TRY IT | Return every line of the listing that includes the string "government".

MATERIAL PROVIDED |
┄┄┄┄┄┄

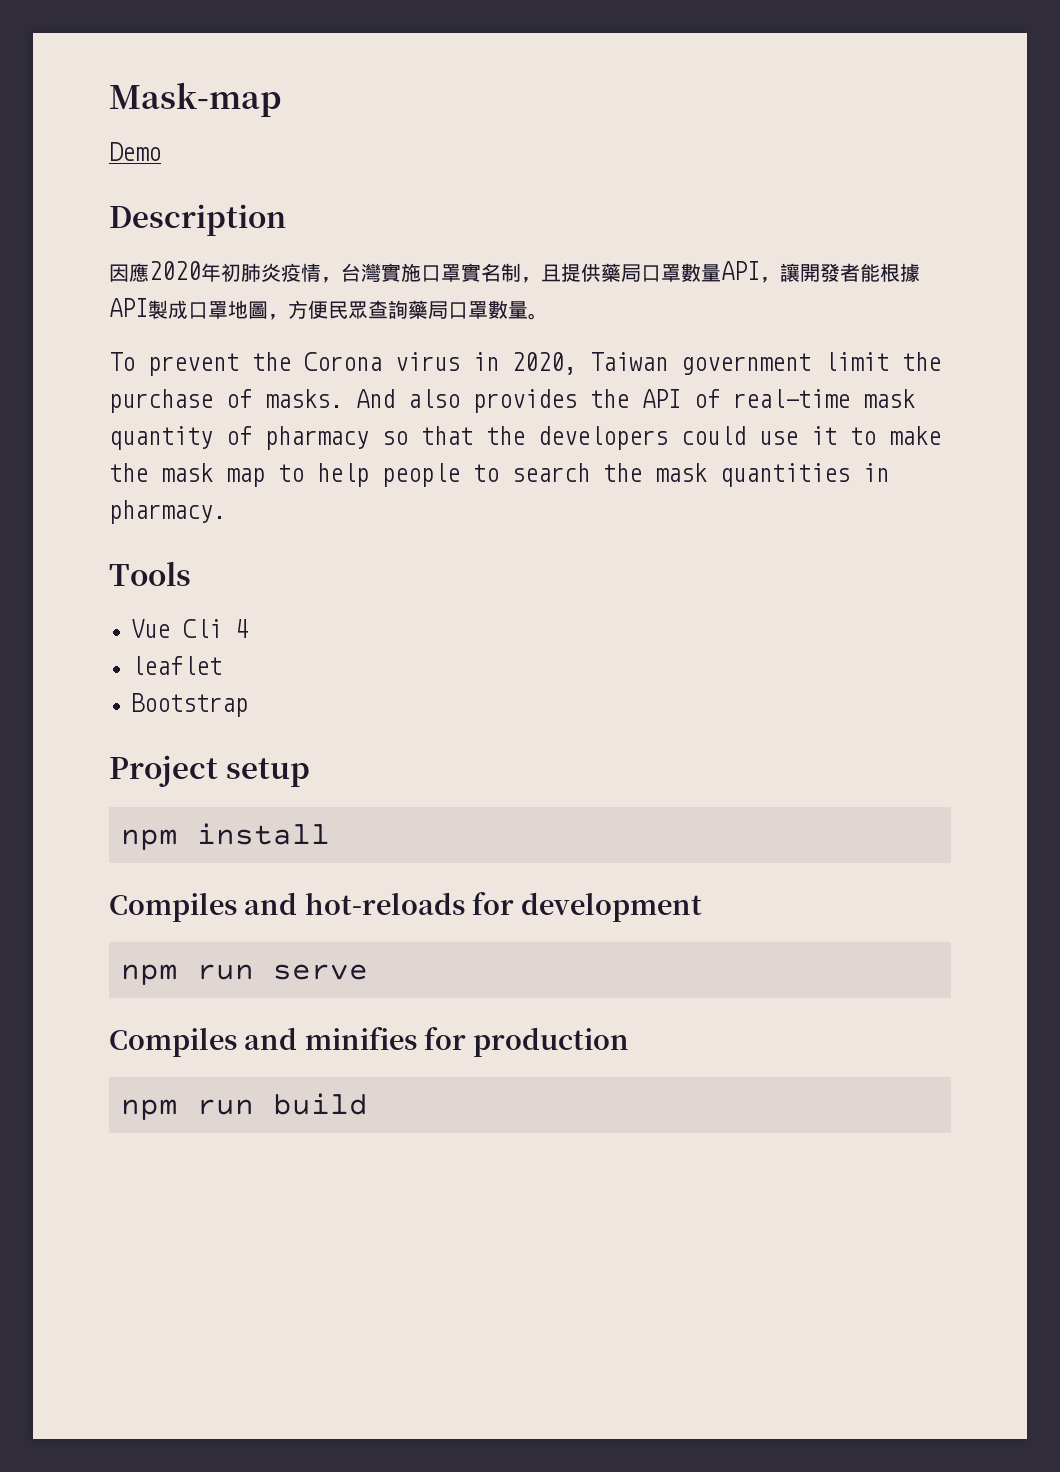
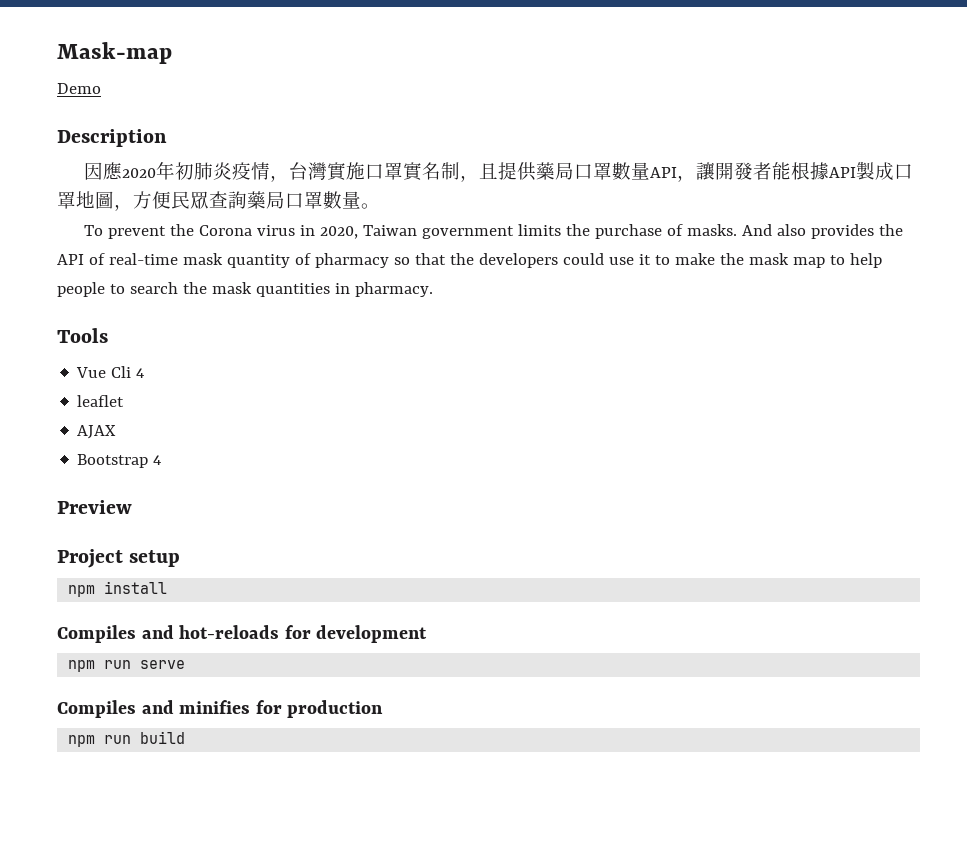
- To prevent the Corona virus in 2020, Taiwan government limit the purchase of masks.
+ To prevent the Corona virus in 2020, Taiwan government limits the purchase of masks.
+ AJAX
- Bootstrap
+ Bootstrap 4
+ Preview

┄┄┄┄┄┄

RESPONSE BELOW |
- To prevent the Corona virus in 2020, Taiwan government limit the purchase of masks.
+ To prevent the Corona virus in 2020, Taiwan government limits the purchase of masks.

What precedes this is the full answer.